● PROBLEM REQUIREMENTS: Skip the pictures. Return exactly the lines from the one containing "-11,7 +11,7 @@" through the end of the entries below.

[Screenshot and code edit data]
------------------------------------

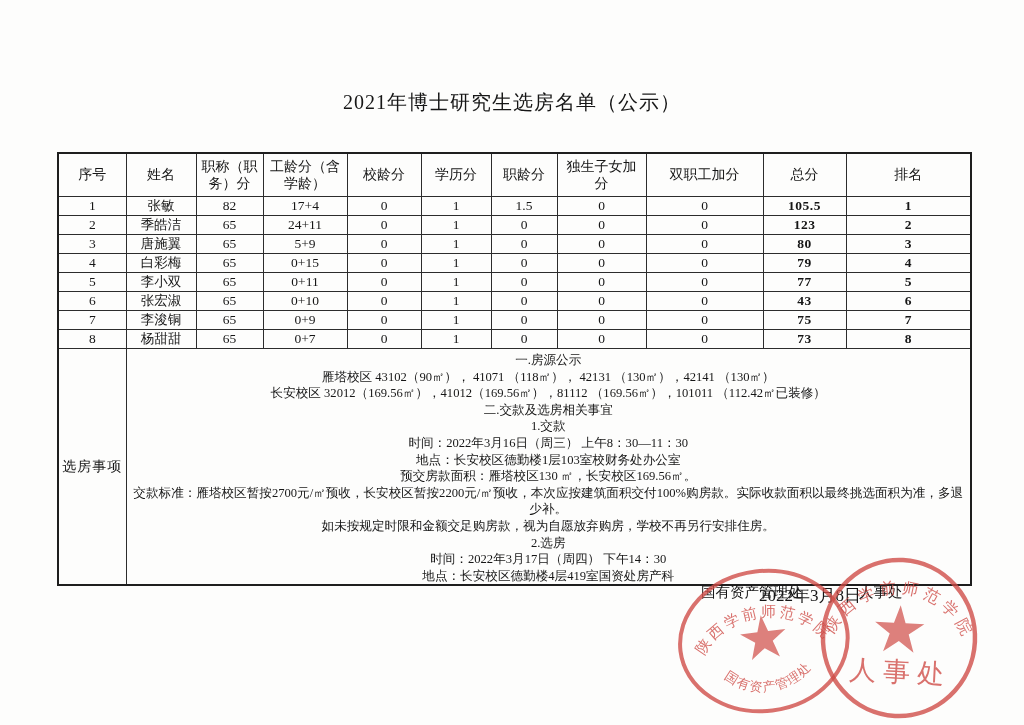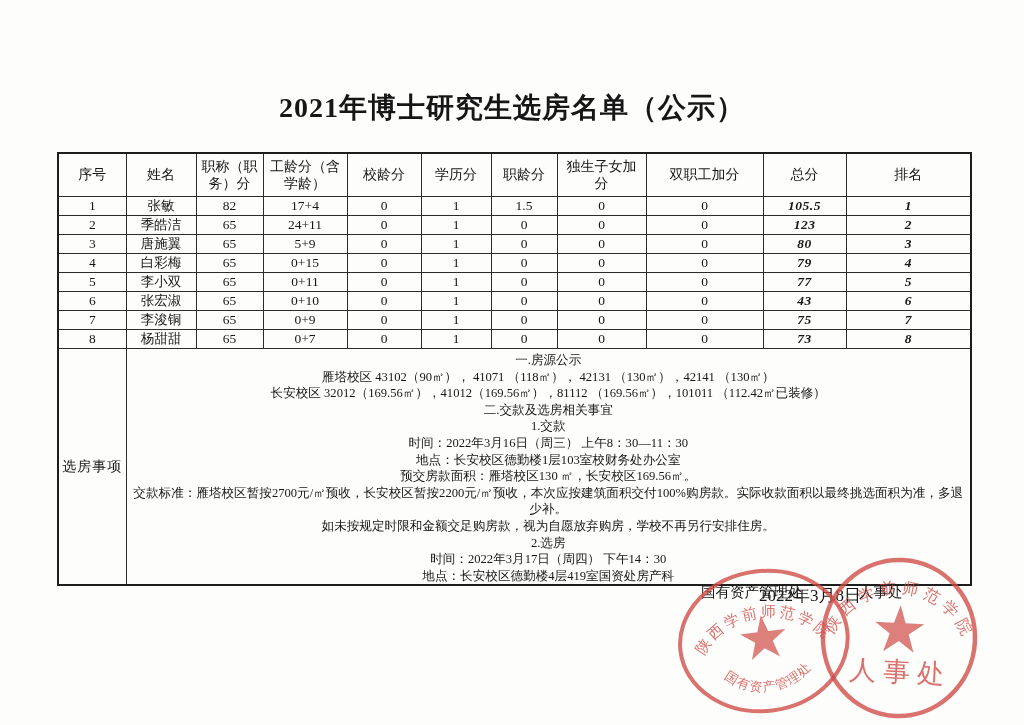--- a/index.html
+++ b/index.html
@@ -11,7 +11,7 @@
   }
   .title{
     position:absolute;top:89px;left:0;width:100%;
-    text-align:center;font-size:28px;font-weight:bold;letter-spacing:1px;margin:0;
+    text-align:center;font-size:20px;font-weight:normal;letter-spacing:1px;margin:0;
   }
   table.doc{
     position:absolute;left:57px;top:132px;width:913px;

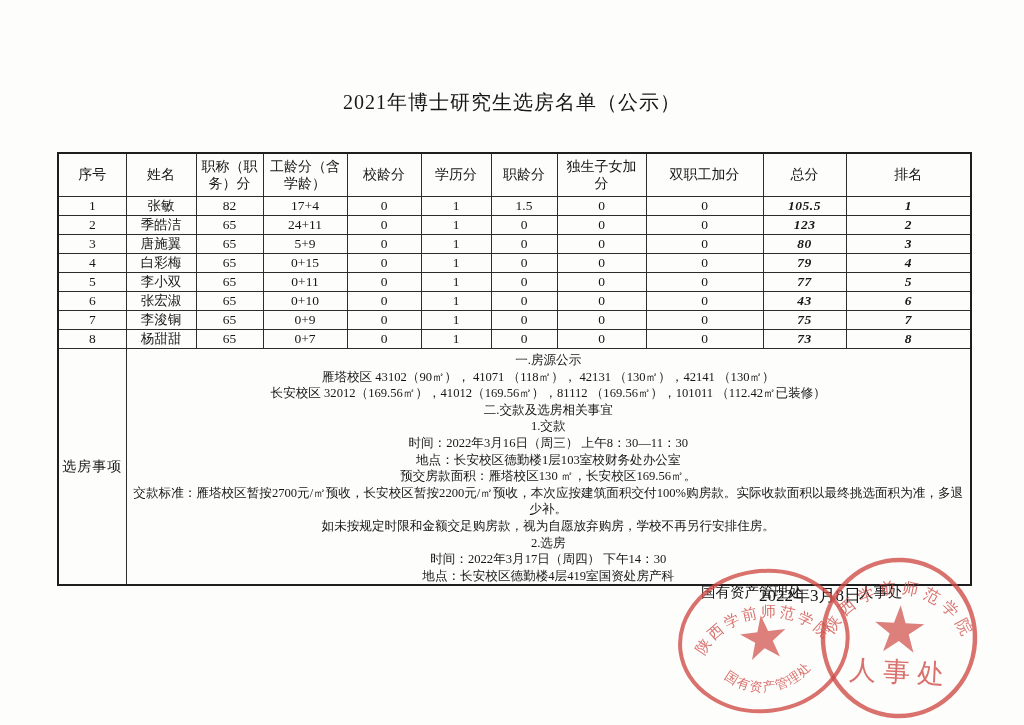--- a/index.html
+++ b/index.html
@@ -25,7 +25,7 @@
   }
   thead th{height:42px;font-size:14px;line-height:1.22;padding:0 3px;}
   tbody.rows td{height:18px;font-size:13.5px;line-height:1;padding:0;}
-  tbody.rows td.strong{font-weight:bold;letter-spacing:0.5px;font-style:italic;}
+  tbody.rows td.strong{font-weight:bold;letter-spacing:0.5px;}
   td.notes-label{font-size:14px;letter-spacing:1px;padding:10px 2px;}
   td.notes-content{
     text-align:left;vertical-align:top;height:228px;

------------------------------------

● REPLY:
@@ -11,7 +11,7 @@
   }
   .title{
     position:absolute;top:89px;left:0;width:100%;
-    text-align:center;font-size:28px;font-weight:bold;letter-spacing:1px;margin:0;
+    text-align:center;font-size:20px;font-weight:normal;letter-spacing:1px;margin:0;
   }
   table.doc{
     position:absolute;left:57px;top:132px;width:913px;

--- a/index.html
+++ b/index.html
@@ -25,7 +25,7 @@
   }
   thead th{height:42px;font-size:14px;line-height:1.22;padding:0 3px;}
   tbody.rows td{height:18px;font-size:13.5px;line-height:1;padding:0;}
-  tbody.rows td.strong{font-weight:bold;letter-spacing:0.5px;font-style:italic;}
+  tbody.rows td.strong{font-weight:bold;letter-spacing:0.5px;}
   td.notes-label{font-size:14px;letter-spacing:1px;padding:10px 2px;}
   td.notes-content{
     text-align:left;vertical-align:top;height:228px;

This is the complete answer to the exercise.